I already knew the base camera feeds were compromised. I found that during the hospital investigation, when I told Gwen the hacker had been monitoring security footage to track patrol patterns and shift changes.
What I didn't know, and what the command channel reveals, is that the camera access has been rebuilt and expanded since then.
The feeds aren't just being passively monitored anymore.
They're being mirrored in real time to an external server, with recording capability and what looks like automated motion-tracking on specific entry points.
Someone took the access they had during the hospital operation and turned it into a permanent surveillance infrastructure.
The base access control system has a backdoor that would allow an authorized user's credentials to be cloned and deployed without triggering a duplicate-entry alert.

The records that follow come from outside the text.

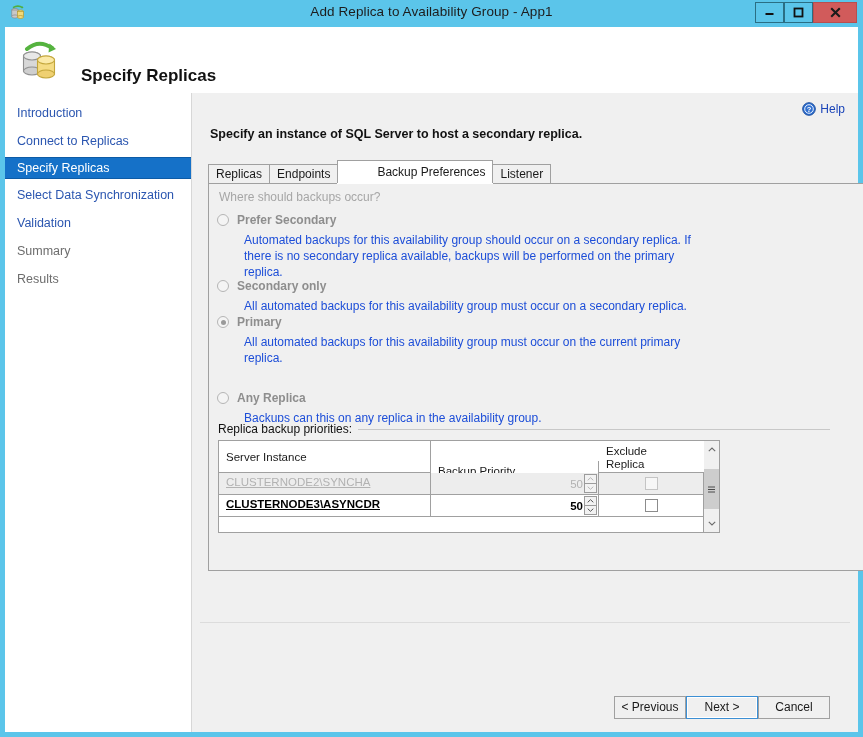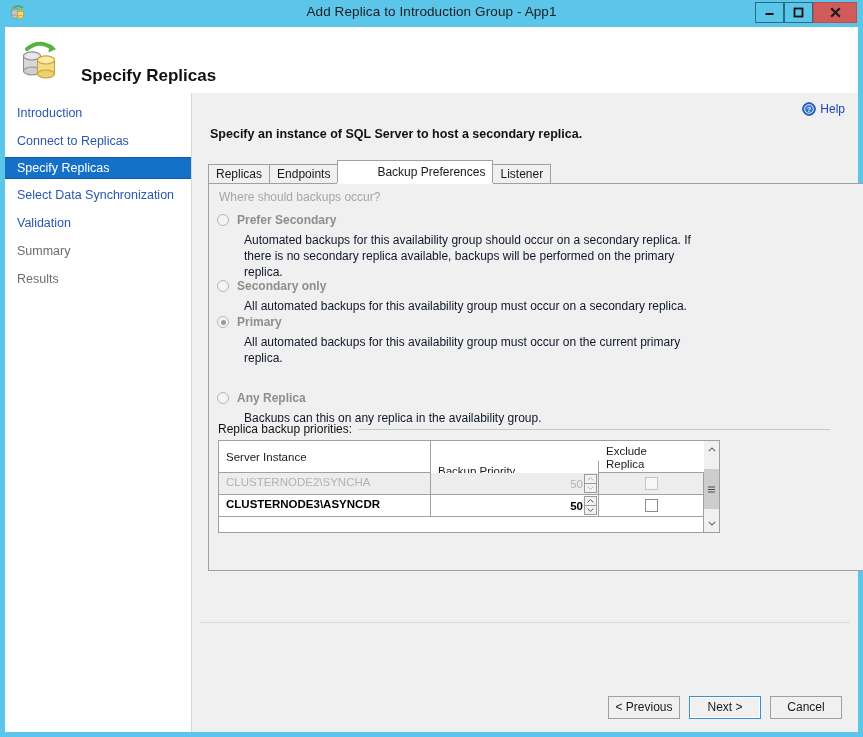--- a/index.html
+++ b/index.html
@@ -417,7 +417,7 @@
         <path d="M13 2.2 L14.6 3.8 L12.6 4.6 Z" fill="#4fae3e"></path>
       </svg>
     </div>
-    <div id="title-text">Add Replica to Introduction Group - App1</div>
+    <div id="title-text">Add Replica to Availability Group - App1</div>
 
     <div class="wbtn" id="btn-min">
       <svg width="11" height="11" viewBox="0 0 11 11">

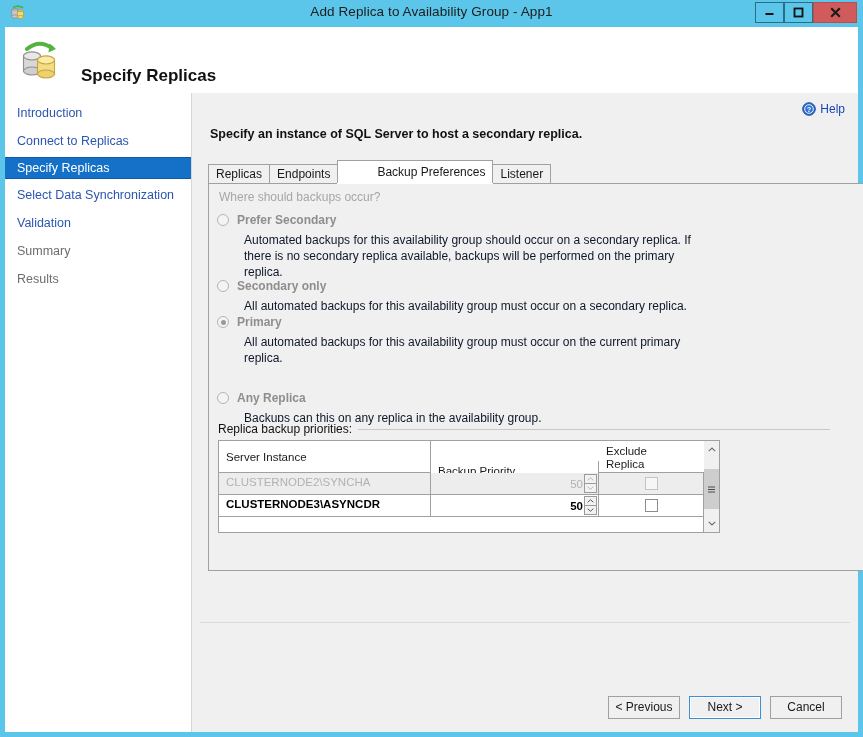--- a/index.html
+++ b/index.html
@@ -226,7 +226,7 @@
     margin-left: 27px;
     margin-top: 5px;
     font-size: 12px;
-    color: #0f172a;
+    color: #1d4ed8;
     line-height: 16px;
     max-width: 470px;
   }

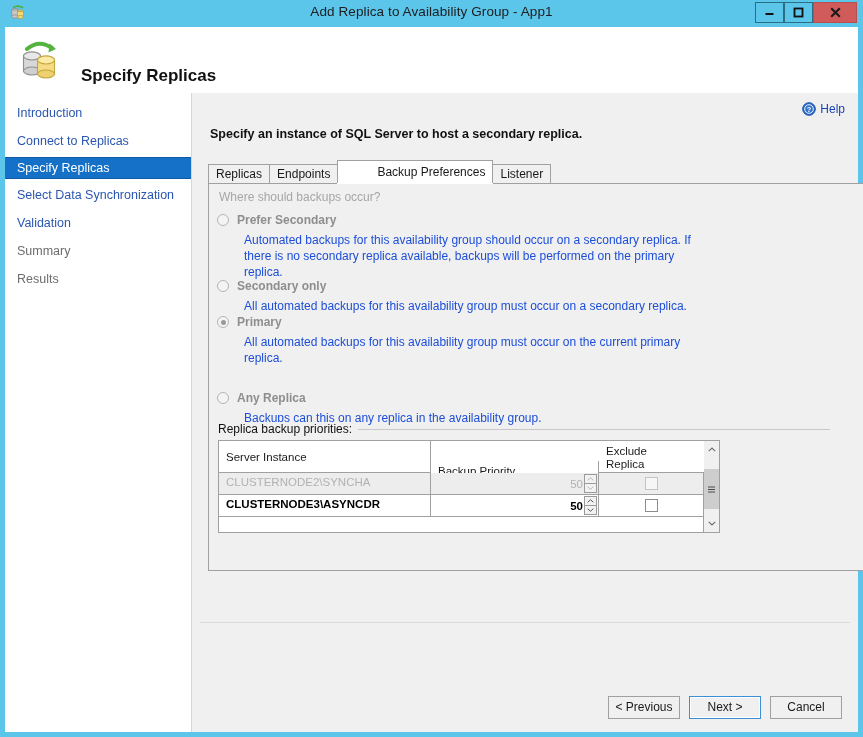--- a/index.html
+++ b/index.html
@@ -296,6 +296,7 @@
     box-sizing: border-box;
     padding: 3px 0 0 7px;
     font-size: 11.5px;
+    text-decoration: underline;
   }
   .cell-priority {
     position: absolute; left: 212px; top: 0;

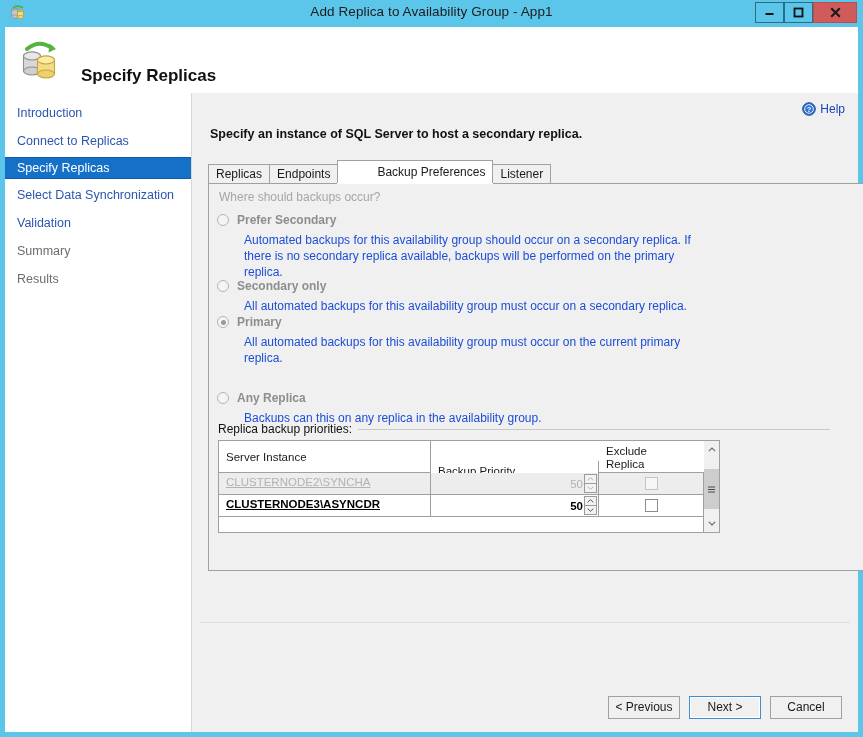--- a/index.html
+++ b/index.html
@@ -379,9 +379,8 @@
   }
   #buttons {
     position: absolute;
-    right: 16px; top: 603px;
+    right: 28px; top: 603px;
     display: flex;
-    gap: 9px;
   }
   .btn {
     width: 72px; height: 23px;

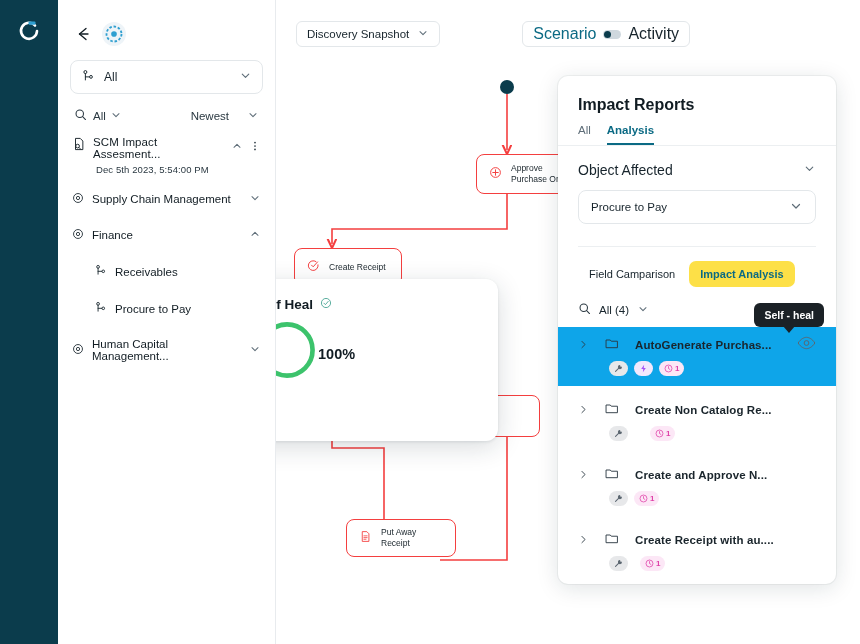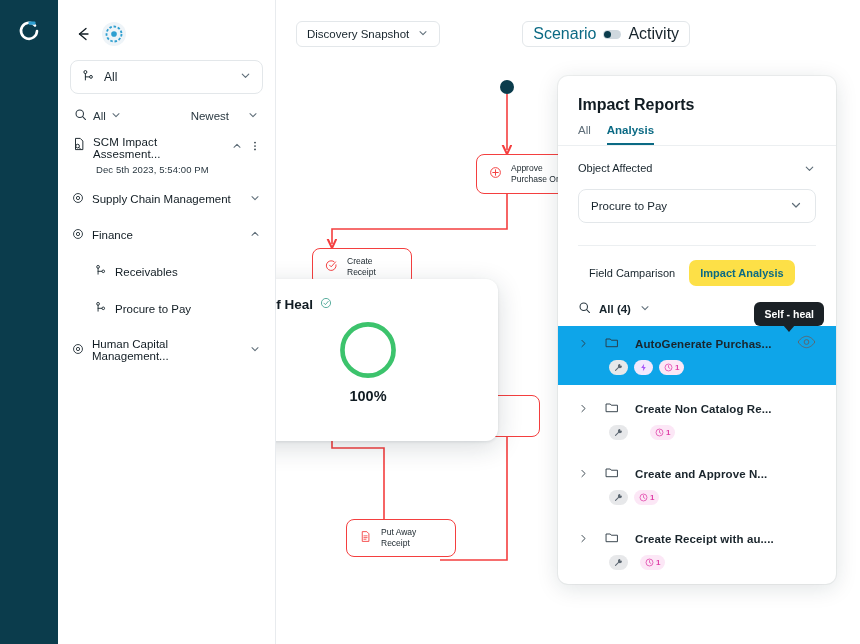--- a/index.html
+++ b/index.html
@@ -129,7 +129,7 @@
 
   .rp-section {
     display: flex; align-items: flex-start; padding: 16px 20px 0 20px;
-    font-size: 11px; color: #17242c; cursor: pointer;
+    font-size: 14px; color: #17242c; cursor: pointer;
   }
   .rp-section .chev { margin-left: auto; }
 

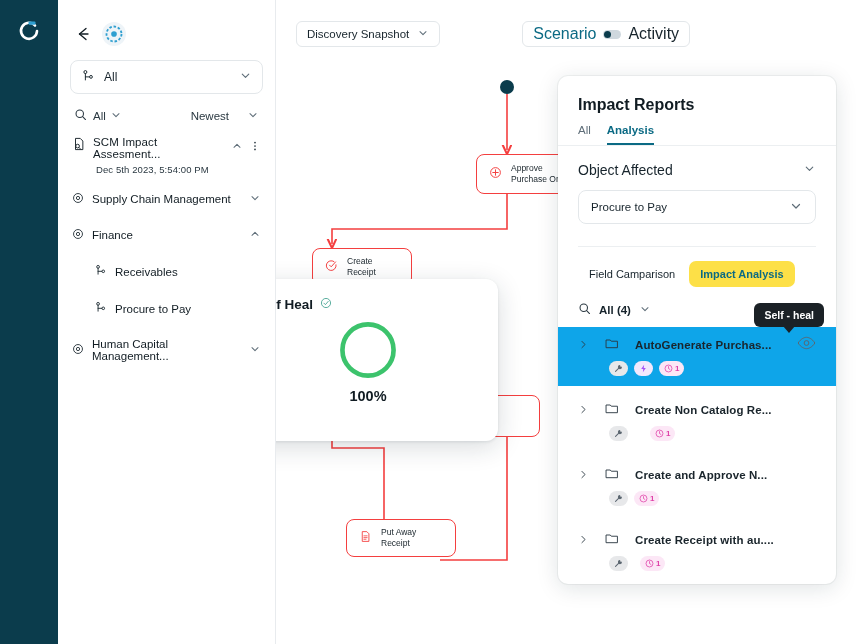--- a/index.html
+++ b/index.html
@@ -396,7 +396,7 @@
 Purchase Order</span>
     </div>
 
-    <div class="node" style="left:20px; top:248px; width:100px;">
+    <div class="node" style="left:2px; top:248px; width:108px;">
       <span>
         <svg viewBox="0 0 16 16" width="13" height="13">
           <path d="M13.6 7.2 A6 6 0 1 1 11 3.1" fill="none" stroke="#f43f3f" stroke-width="1.2" stroke-linecap="round"></path>

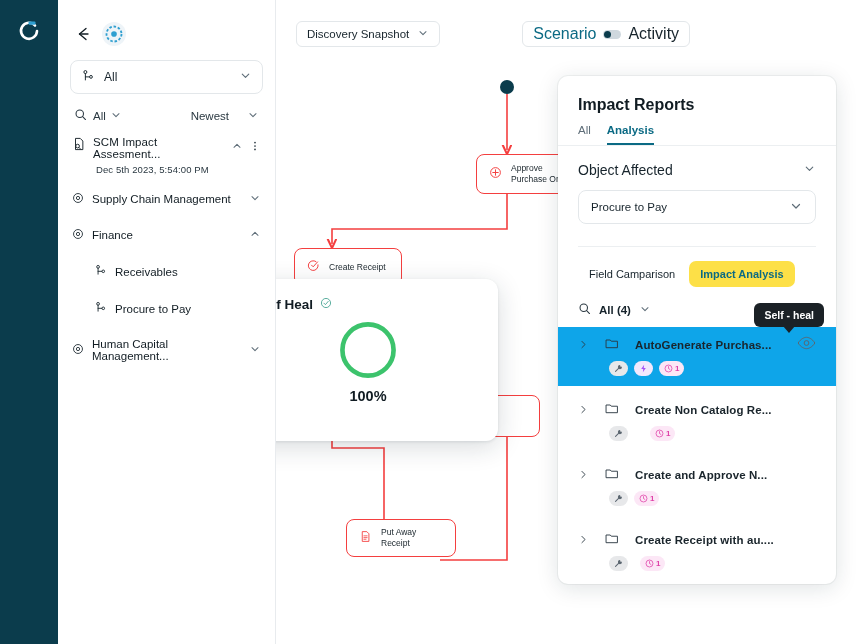--- a/index.html
+++ b/index.html
@@ -149,7 +149,7 @@
   .seg-item.active { background: #fde047; color: #0b6a84; font-weight: 700; }
 
   .rp-search { display: flex; align-items: center; gap: 8px; padding: 14px 20px 8px 20px; cursor: pointer; }
-  .rp-search-label { font-size: 11.5px; color: #17242c; font-weight: 700; }
+  .rp-search-label { font-size: 11.5px; color: #17242c; font-weight: 400; }
 
   .rp-list { }
   .rp-row { padding: 9px 20px 10px 20px; position: relative; }

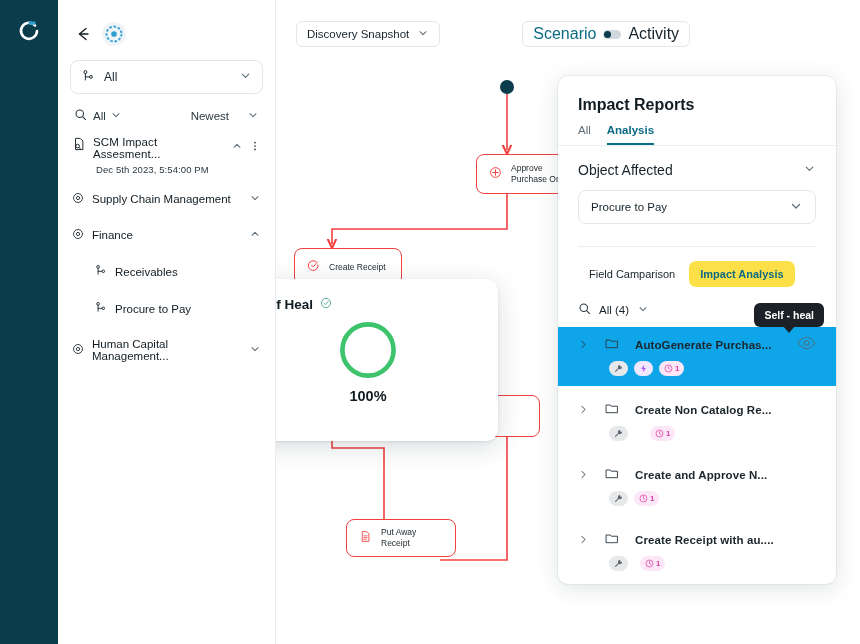--- a/index.html
+++ b/index.html
@@ -112,7 +112,7 @@
   }
   .sh-head { display: flex; align-items: center; gap: 7px; }
   .sh-title { font-size: 13.5px; font-weight: 700; color: #111c23; }
-  .sh-ringwrap { display: flex; flex-direction: column; align-items: center; margin-top: 6px; }
+  .sh-ringwrap { display: flex; flex-direction: row; align-items: center; margin-top: 6px; }
   .sh-pct { font-size: 14.5px; font-weight: 700; color: #111c23; margin-top: 7px; }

And the automated logistics tracking, the system that reconciles equipment manifests against physical inventory, has been modified to suppress discrepancy flags.
The system would tell you everything is accounted for even if it isn't. I recognize the technique.
It's a more sophisticated version of what the hacker used during the hospital supply chain operation, the intercept layer that doctored reconciliation reports so Gwen's equipment counts never matched reality.
Each component is connected to the same controller. One signal, and Tidewater goes dark: cameras blind, access controls bypassed, logistics reporting unreliable, communications severed. A total blackout of every digital system the base depends on to function.
I run the implications three different ways before I call anyone.
The engineering is meticulous, and what makes it terrifying is the pattern.
This isn't new infrastructure built from scratch.
It's the previous compromises, the ones from Fallon McKay's research theft and Gwen's hospital investigation, rebuilt and integrated into a single coordinated system.
Rivera told me about the three-attack pattern weeks ago. Three separate incidents, three different systems. What I'm looking at now is the answer to the question she was really asking: what if they weren't separate?
Someone took everything they learned from the first two operations and wove it into a unified architecture.
The camera access from the hospital case.
The network penetration techniques from the McKay case.
The communication system logic bomb I found when I arrived.
Each one refined, expanded, and connected through a command structure that can activate them all simultaneously.
I know who builds systems like this because I've worked alongside them.
Military cyber operations personnel, the people who design offensive network warfare tools for the Department of Defense.
The command architecture follows doctrine, not just the methodology but the specific structural patterns, the way the controller validates its connections, the failover redundancy built into the trigger mechanism.
The architect either graduated from one of those programs or studied under someone who did, and they built this with the specific intention of turning Tidewater's own infrastructure into a weapon against itself.